Quant à la Libye, les deux présidents se sont mis d’accord sur le fait qu’il n’y a pas de solution militaire à la crise en soutenant la feuille de route des Nations-Unies. Cette convergence de positions entre les deux pays concernant le conflit libyen pourrait aider à concrétiser rapidement un règlement poli­tique de la crise qui ne serait en fin de compte « qu’un règlement égypto-français », puisque l’Egypte est actuellement le grand acteur arabe en Libye en soutenant l’armée nationale libyenne du maréchal Khalifa Haftar, tandis que la France est le plus grand acteur euro­péen dans ce dossier, qui a lancé une initiative du règlement nommé « Déclaration de Paris », en juillet dernier.

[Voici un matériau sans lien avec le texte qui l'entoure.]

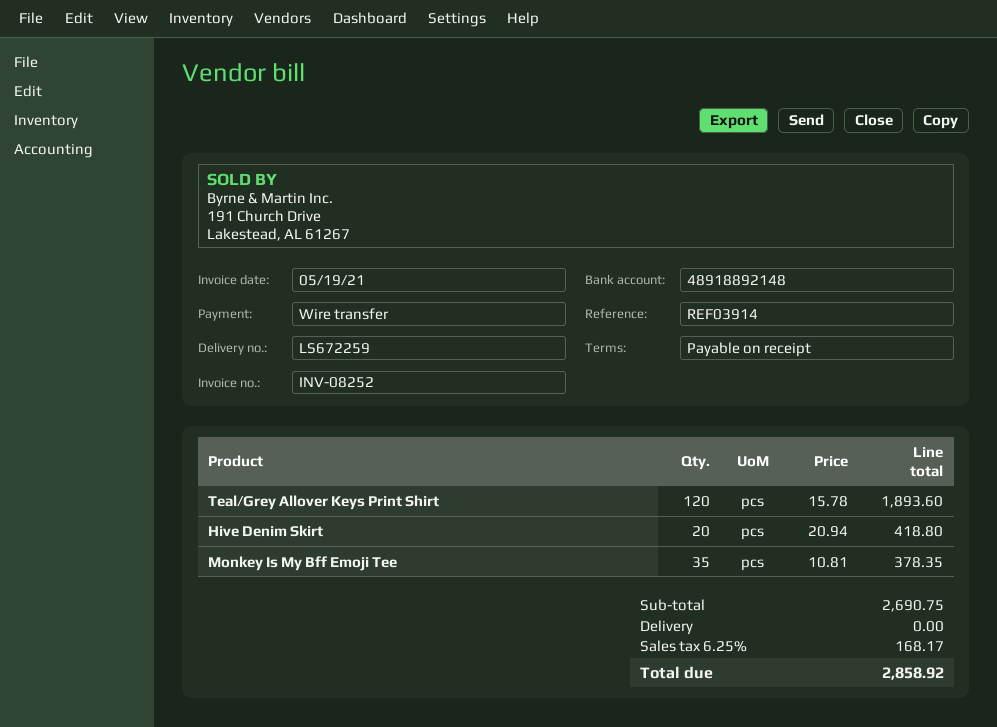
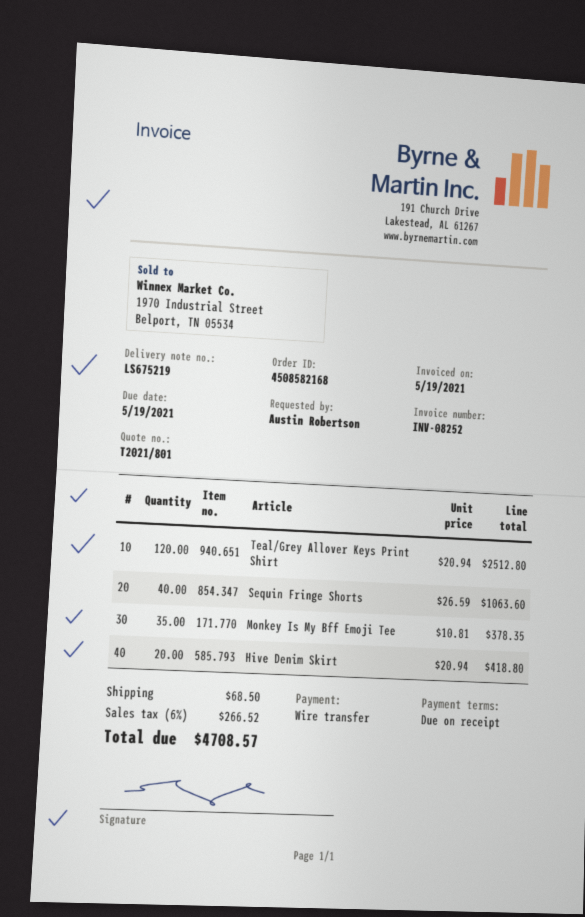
delivery note number: LS672259 -> LS675219
Teal/Grey Allover Keys Print Shirt: 120 x 15.78 = 1893.60 -> 120 x 20.94 = 2512.80
Sequin Fringe Shorts: none -> 40 x 26.59 = 1063.60
shipping: 0.00 -> 68.50
tax: 6.25% = 168.17 -> 6% = 266.52
total: 2858.92 -> 4708.57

Les deux pays se sont trouvés aussi sur la même longueur d’onde à propos de la Syrie, comme l’a affirmé Macron : « Sur la Syrie, là aussi, nous agirons de concert ». Le Caire et Paris ne conditionnent pas le départ de Bachar Al-Assad pour entamer le règlement politique comme l’exigent les autres acteurs régionaux et internationaux dans ce conflit. « La France parie aussi sur son allié égyptien de faire réussir son initiative concernant la création d’un groupe de contact afin de trouver avec l’ensemble des acteurs un calendrier de tran­sition politique pour la crise syrienne ». Et « ceci, grâce à son impartialité et sa crédibi­lité auprès des différents protagonistes du conflit locaux et internationaux », conclut Mona Salmane.